Benjamin Leclercq 20.12.2016
Comme chaque mardi, et depuis plusieurs mois déjà, c'est l'air un peu dépité que Kristina Kojan contemple la petite dizaine de jeunes hommes qui ont rejoint le baraquement no 7 de Grytan.
Cette fois encore, le språkcafé (café de langue) que l'Église suédoise anime dans ce camp de réfugiés de la province du Jämtland, au centre de la Suède, est quasi vide. Déçue, la responsable n'est cependant pas surprise : « Ce n'est que le symptôme de la démotivation ambiante, et de l'abattement général. Ils n'y croient plus. » En cette fin d'année 2016, tous les intervenants du camp, bénévoles comme gérants, sont inquiets. Le moral des quelque 190 demandeurs d'asile hébergés ici n'a en effet jamais semblé aussi bas depuis l'ouverture de Grytan il y a 4 ans.
Anxiété, comportements dépressifs, perte de sommeil, les signes ne trompent pas. « C'est la grosse déprime », résume Kristina Kojan. Si le rugueux hiver local n'aide pas, c'est cependant plutôt du côté de la politique nationale qu'il faut regarder, pour comprendre cette désespérance. Dépassée par l'afflux de migrants, la Suède, jusqu'alors très accueillante, a opéré fin 2015 un revirement complet dans sa politique d'accueil des réfugiés : les permis de séjour, jusqu'alors permanents, ont été remplacés par des permis temporaires, et les conditions du regroupement familial ont été drastiquement durcies.
Des délais de 15 à 20 mois
Dans le même temps, les délais de traitement des dossiers ont explosé. Les demandeurs peuvent attendre jusqu'à 15 à 20 mois une réponse de l'Agence des migrations. « Les migrants aujourd'hui dans le camp, arrivés en même temps que cette nouvelle législation, ont le sentiment d'être arrivés trop tard. Ils sont sans espoir », souligne Irène Fregelin, responsable de la Croix-Rouge d'Östersund, la commune dont dépend le camp. « Le contraste entre les débuts de Grytan et le Grytan de 2016 est saisissant. Avant, les demandeurs d'asile savaient qu'ils avaient bien fait, en choisissant la Suède. Désormais, ils dépriment et pensent à leur famille, restée au pays. »

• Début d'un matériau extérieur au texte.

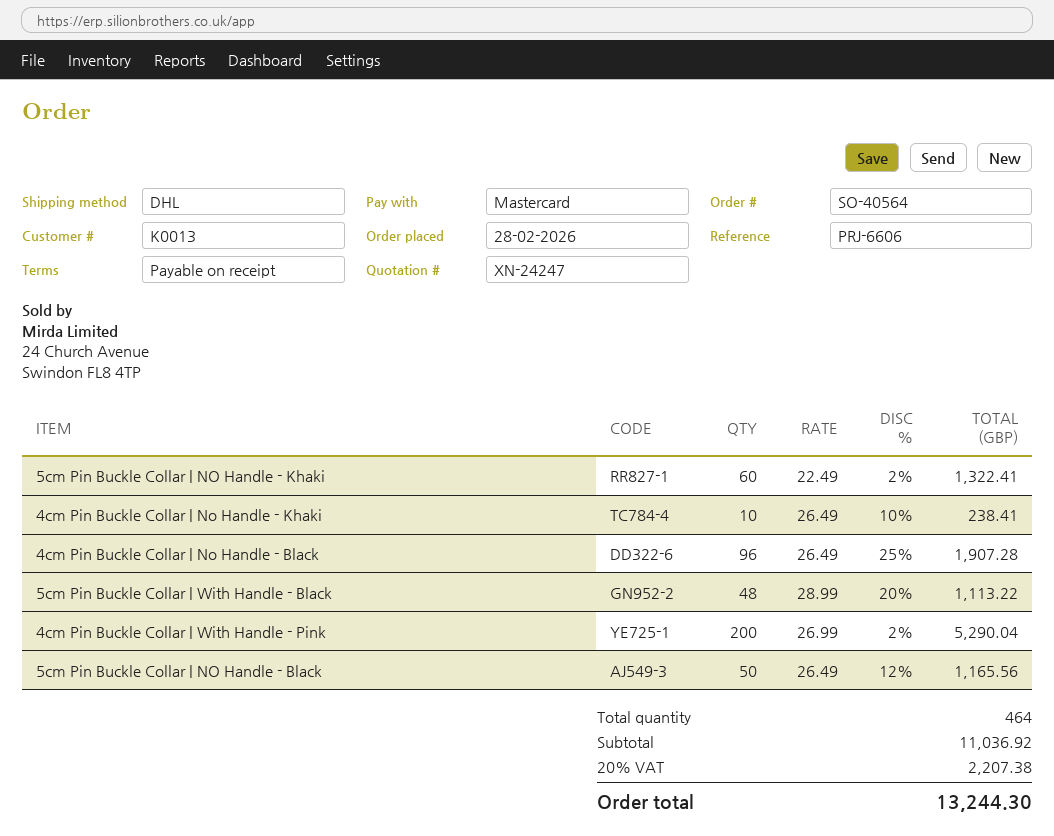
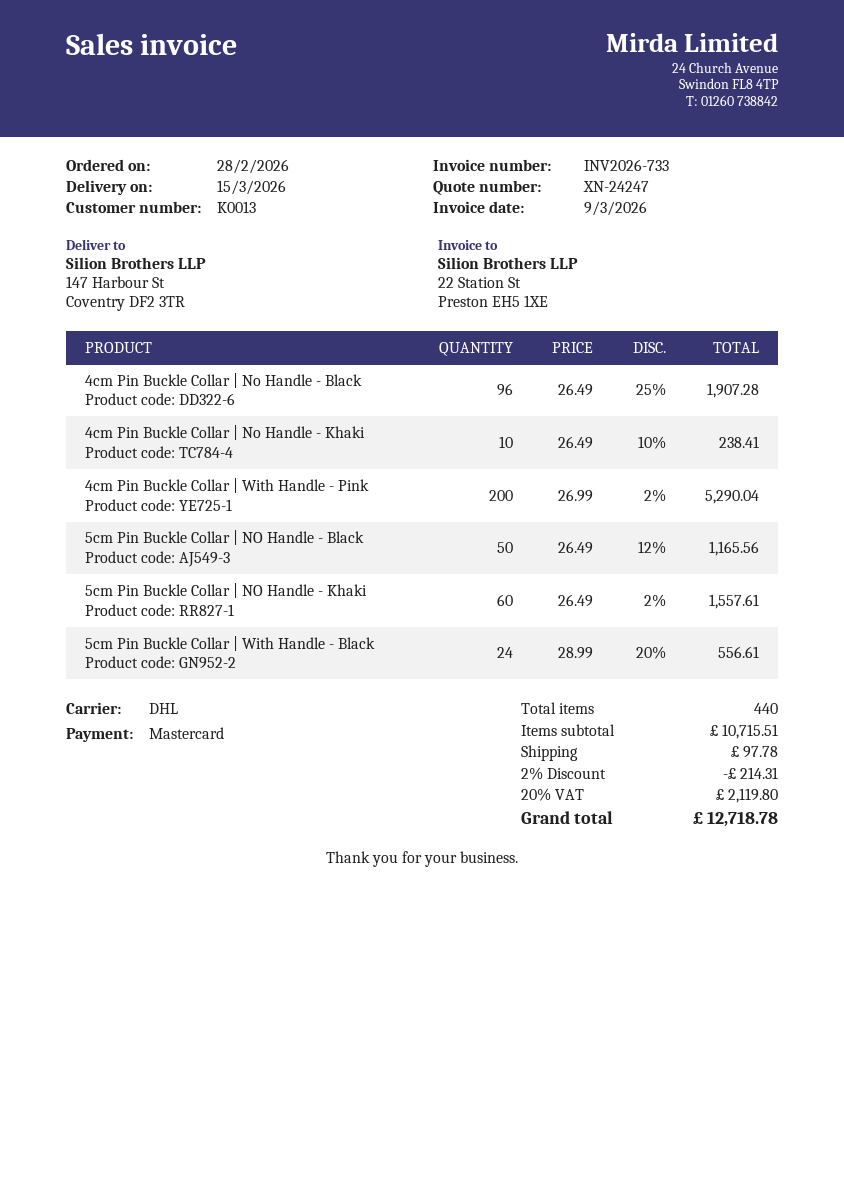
5cm Pin Buckle Collar | NO Handle - Khaki: 60 x 22.49 - 2% = 1322.41 -> 60 x 26.49 - 2% = 1557.61
5cm Pin Buckle Collar | With Handle - Black: 48 x 28.99 - 20% = 1113.22 -> 24 x 28.99 - 20% = 556.61
total quantity: 464 -> 440
subtotal: 11036.92 -> 10715.51
discount: none -> 2% = 214.31
shipping: none -> 97.78
tax: 20% = 2207.38 -> 20% = 2119.80
total: 13244.30 -> 12718.78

« Ma famille est à Alep, sous les bombes, et la Suède ne me permet plus de les faire venir, témoigne Kamel, un Syrien de 29 ans. C'est psychologiquement terrible à vivre. Certains jours, je relève la tête, puis je sombre à nouveau. » La situation est d'autant plus critique qu'elle touche un public déjà fragilisé. En novembre, la Croix-Rouge suédoise a tiré la sonnette d'alarme, en publiant une étude sur la santé mentale des demandeurs d'asile syriens en Suède. Le constat est frappant : un sur trois souffre de dépression, d'anxiété et de symptômes post-traumatiques. Au total, le nombre des demandeurs d'asile requérant un soutien psychologique dépasserait les 10 000, dont beaucoup d'enfants, estime l'ONG.
Il y a donc urgence mais les services de santé sont débordés, et manquent de moyens. À Grytan, en 2012, lorsque la crise migratoire était à son commencement, une équipe médicale occupait un petit baraquement de manière permanente. Quatre ans plus tard, les soignants courent d'un camp à l'autre dans toute la province, et le petit baraquement est vide. La ville la plus proche, Östersund, est à 18 km de là.